Over 350 phoney marriage couples are in the UK

More than 350 fictitious marriage partners have avoided prosecution and been given permission to remain in the UK.

A post-Brexit plan that granted EU nationals and their spouses the right to stay was abused by 365 wedding fraudsters.

Despite this, not a single one of them has been expelled in the previous two years, and the most recent prosecution took place around four years ago.

In the most recent criminal case, four persons were denied permission to remain in the UK, and nine people were found guilty.

The BBC made Freedom of Information Act requests to learn more about the new statistics.

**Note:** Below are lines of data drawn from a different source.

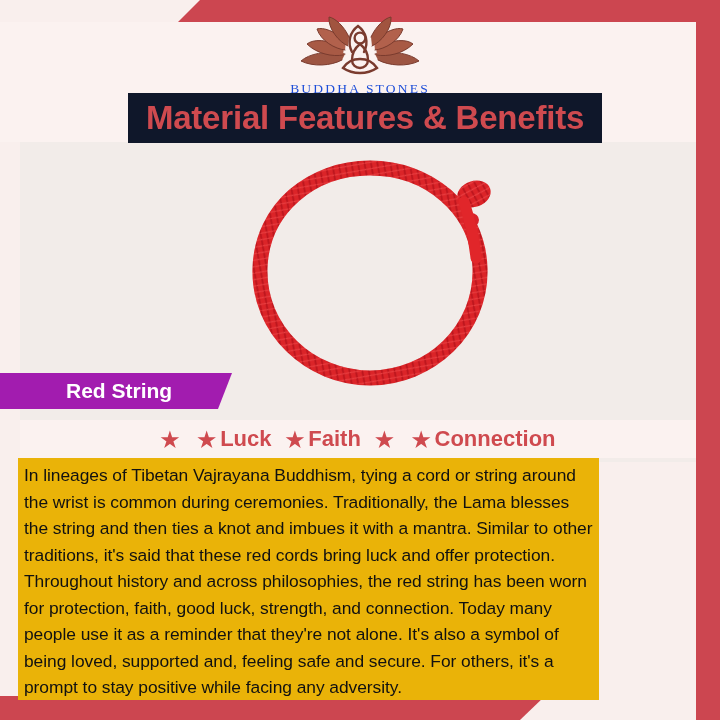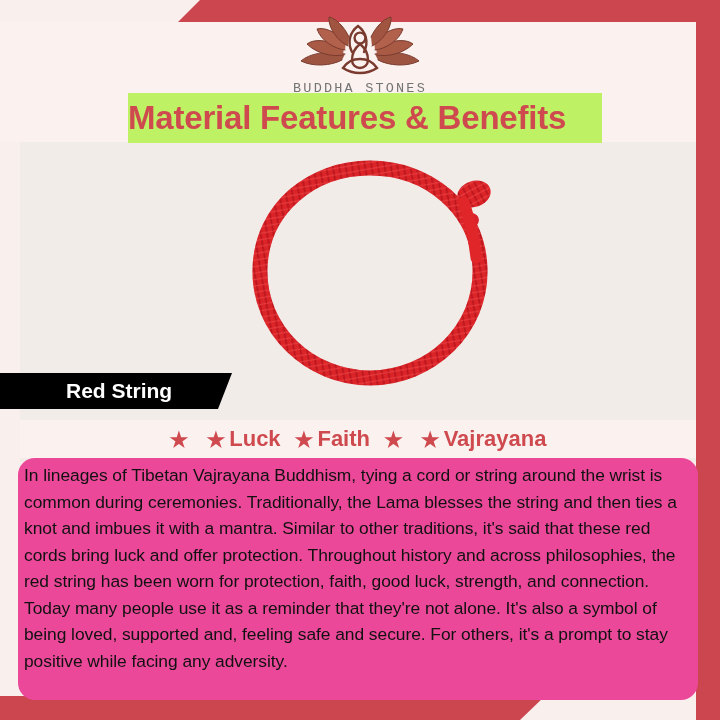--- a/index.html
+++ b/index.html
@@ -100,10 +100,10 @@
   .logo-text {
     display: block;
     margin-top: 1px;
-    font-family: Liberation Mono, monospace;
+    font-family: Liberation Serif, serif;
     font-size: 13.5px;
     letter-spacing: 2.2px;
-    color: #737373;
+    color: #1d4ed8;
     font-weight: 400;
   }
 

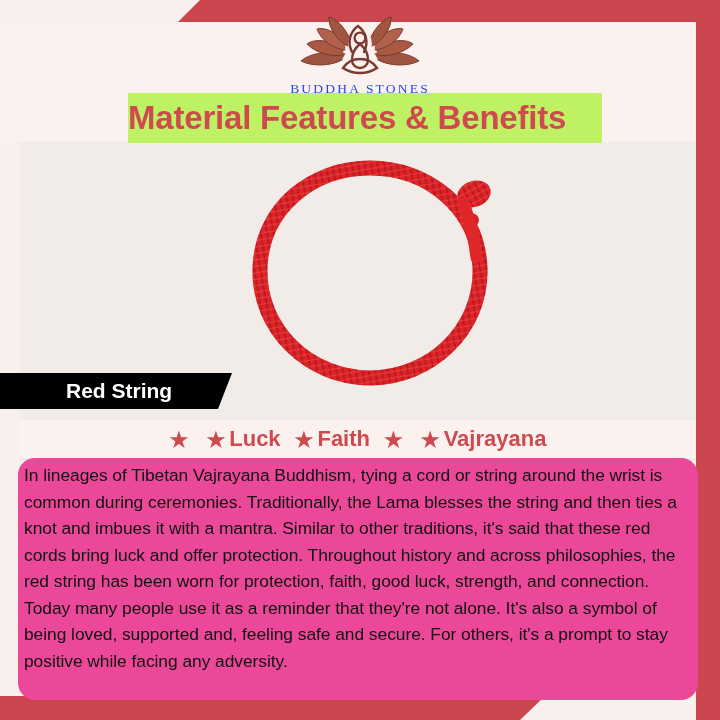--- a/index.html
+++ b/index.html
@@ -114,11 +114,11 @@
     left: 128px;
     width: 474px;
     height: 50px;
-    background: #bef264;
+    background: #0f172a;
     z-index: 5;
     display: flex;
     align-items: center;
-    justify-content: flex-start;
+    justify-content: center;
   }
   .title-text {
     font-size: 33px;

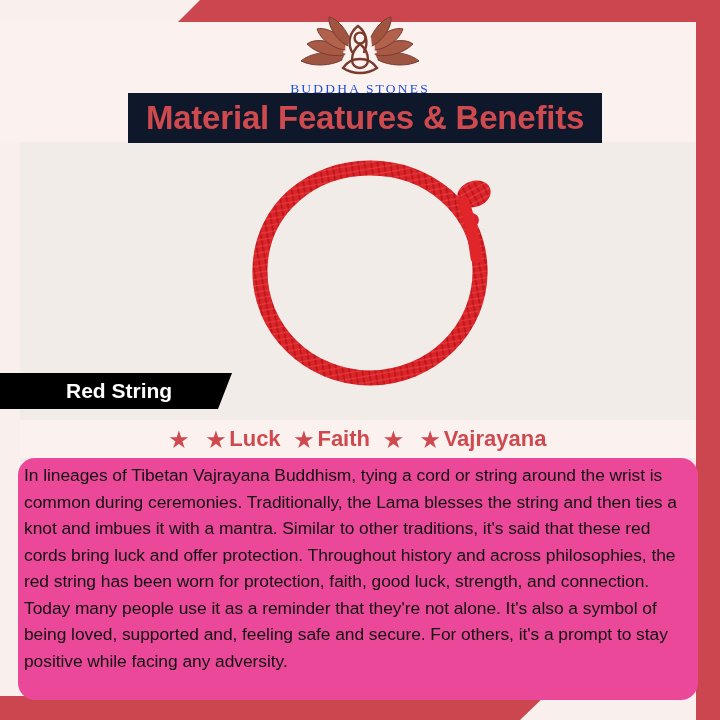--- a/index.html
+++ b/index.html
@@ -146,7 +146,7 @@
     left: 0;
     width: 232px;
     height: 36px;
-    background: #000000;
+    background: #a21caf;
     z-index: 7;
     clip-path: polygon(0 0, 232px 0, 218px 36px, 0 36px);
     display: flex;

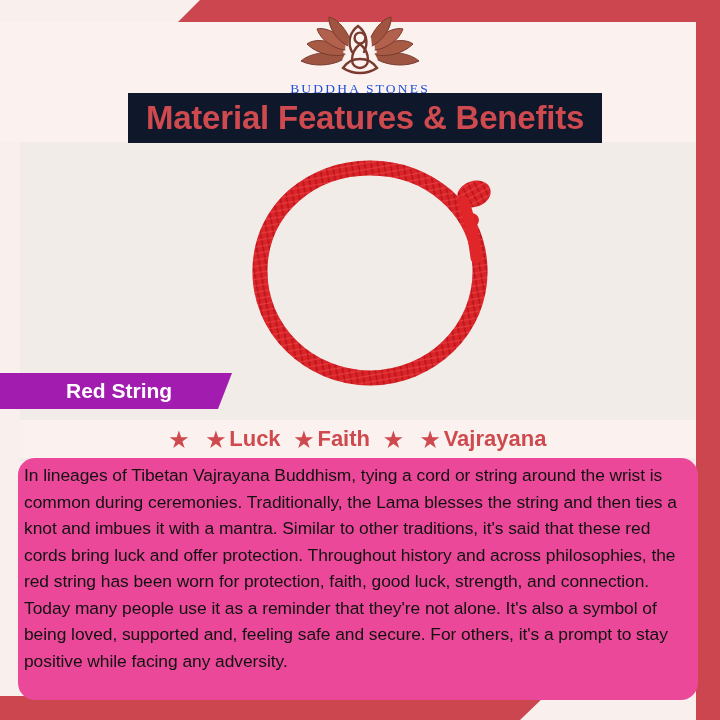--- a/index.html
+++ b/index.html
@@ -308,7 +308,7 @@
     </span>
     <span class="benefit">
       <span class="star">★</span>
-      <span>Vajrayana</span>
+      <span>Connection</span>
     </span>
   </div>
 

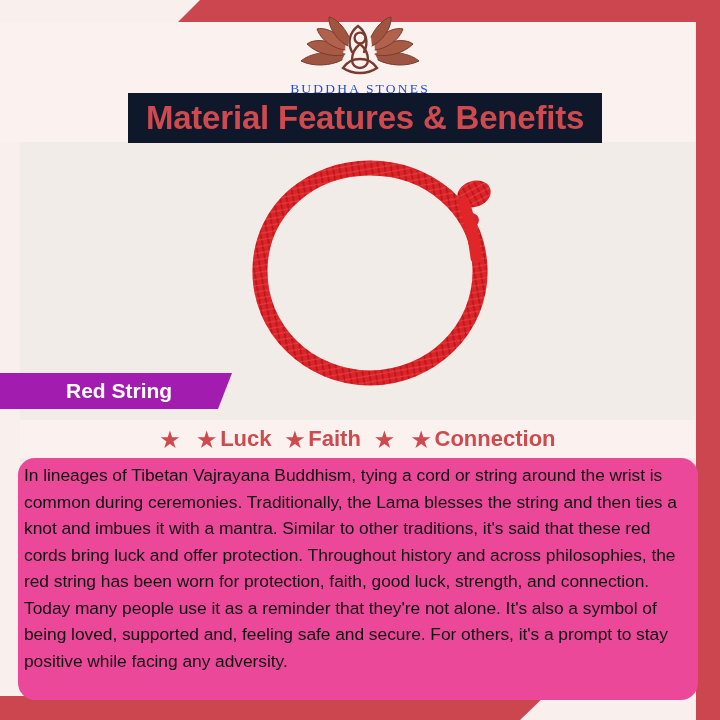--- a/index.html
+++ b/index.html
@@ -196,13 +196,12 @@
     position: absolute;
     top: 458px;
     left: 18px;
-    width: 680px;
+    width: 581px;
     height: 242px;
-    background: #ec4899;
+    background: #eab308;
     z-index: 6;
     padding: 4px 6px 0 6px;
     box-sizing: border-box;
-    border-radius: 17px;
   }
   .body-copy p {
     margin: 0;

The Home Office responded to the results by claiming that the coronavirus epidemic had resulted in fewer investigations.

After the UK left the EU, the EU Settlement Scheme, which was established in 2018, allowed EU nationals and their families to remain in the Kingdom.

They have to move there by December 2020 and request permission to remain, among other requirements.

Couples sought to take advantage of the programme, according to BBC News, by getting married in a fake ceremony.

An EU citizen gave their fictitious non-EU spouse residence privileges.

According to the FOI requests, there were 365 fake unions between citizens of the EU and non-EU countries between March 2018 and September 2021.

There were participants from 60 different nations, but Albanians made up the majority with 146 participants.

“These networks know how to trick the system and they are generating money from those who are eager to pay,” Dr. Ervin Muco, an Albanian physician, told the BBC.

The majority of Albanian males who have emigrated recently have gone to Italy or Greece, although some of them have had trouble obtaining citizenship in these nations.

So some males do look for wives among ladies from European nations.

They are eligible for all the advantages of being a citizen of the EU.

And many Albanians have been drawn to the UK because it is an EU member.

Sham marriages, according to the Home Office, are taken very seriously.

As the public should expect, a spokesman declared: “To suggest otherwise is incorrect.

We take abuse of the spouse-and-partner immigration routes very seriously.

If someone is found to be in a sham marriage or civil partnership, “We will not hesitate to take enforcement action against them, including cancelling their leave and removing them from the UK.”